Task data:
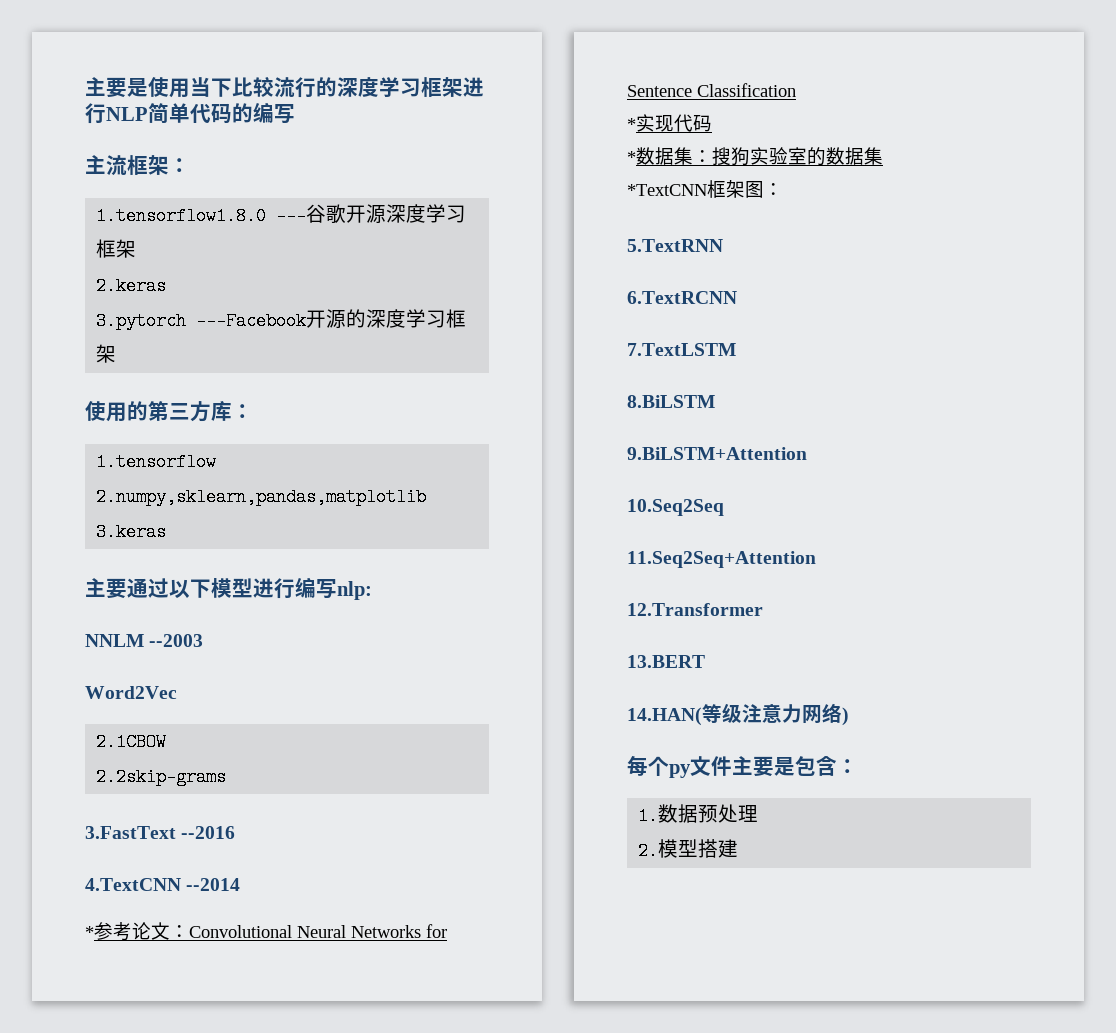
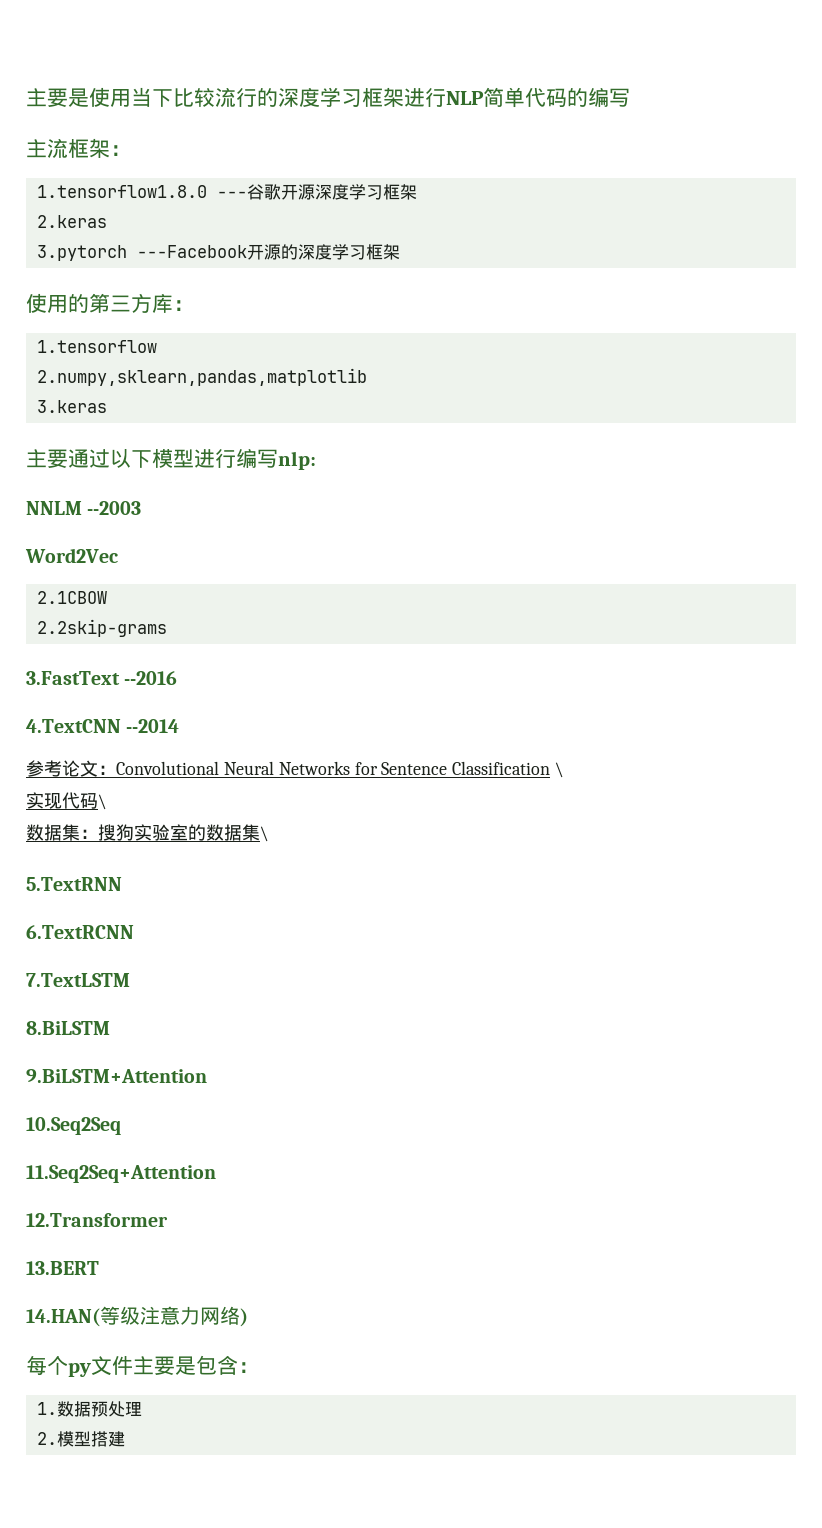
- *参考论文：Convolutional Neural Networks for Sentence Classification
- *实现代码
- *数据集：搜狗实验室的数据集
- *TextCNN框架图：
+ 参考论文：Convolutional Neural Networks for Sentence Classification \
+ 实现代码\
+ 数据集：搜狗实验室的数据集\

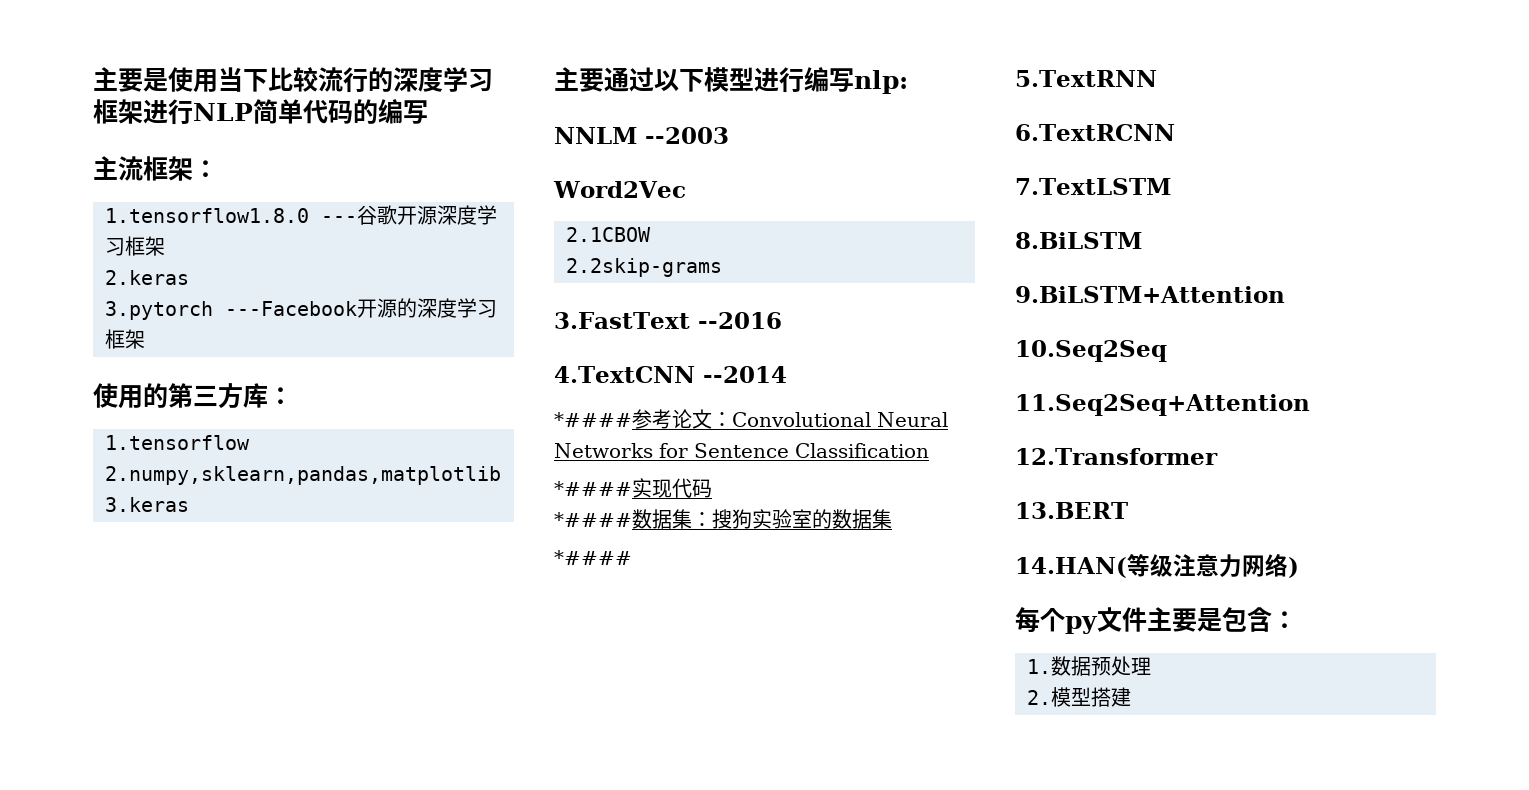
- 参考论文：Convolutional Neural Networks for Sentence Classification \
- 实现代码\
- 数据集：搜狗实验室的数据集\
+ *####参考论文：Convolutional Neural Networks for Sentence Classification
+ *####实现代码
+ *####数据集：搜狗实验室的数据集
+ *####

...

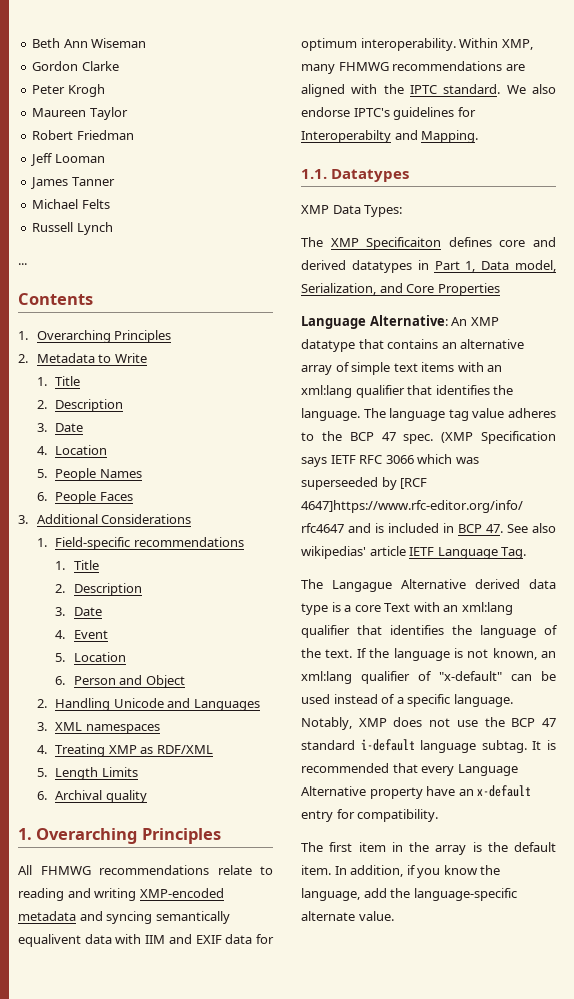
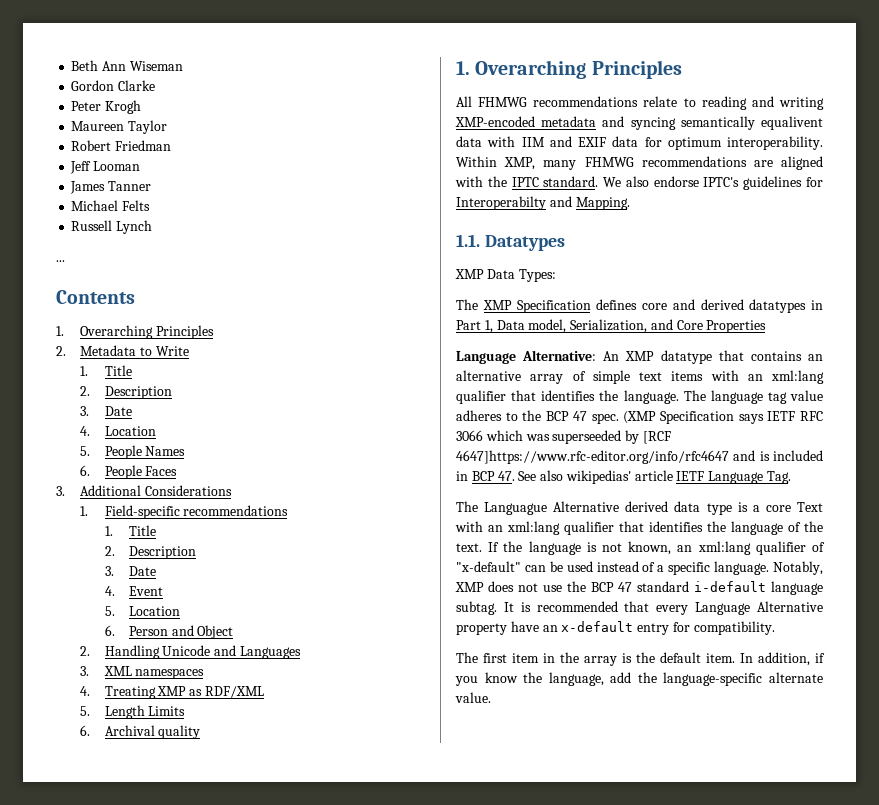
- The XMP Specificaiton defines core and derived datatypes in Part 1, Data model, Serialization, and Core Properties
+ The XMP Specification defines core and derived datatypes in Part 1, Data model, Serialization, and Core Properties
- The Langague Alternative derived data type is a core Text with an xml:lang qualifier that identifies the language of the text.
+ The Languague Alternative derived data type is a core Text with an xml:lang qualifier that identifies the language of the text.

Required action: Using the entries above, write out exactly the lines from the one with "- *参考论文：Convolutional Neural" through the one with "- 数据集：搜狗实验室的数据集\", ends included. Leave out any pictures.

Worked solution:
- *参考论文：Convolutional Neural Networks for Sentence Classification
- *实现代码
- *数据集：搜狗实验室的数据集
- *TextCNN框架图：
+ 参考论文：Convolutional Neural Networks for Sentence Classification \
+ 实现代码\
+ 数据集：搜狗实验室的数据集\

- 参考论文：Convolutional Neural Networks for Sentence Classification \
- 实现代码\
- 数据集：搜狗实验室的数据集\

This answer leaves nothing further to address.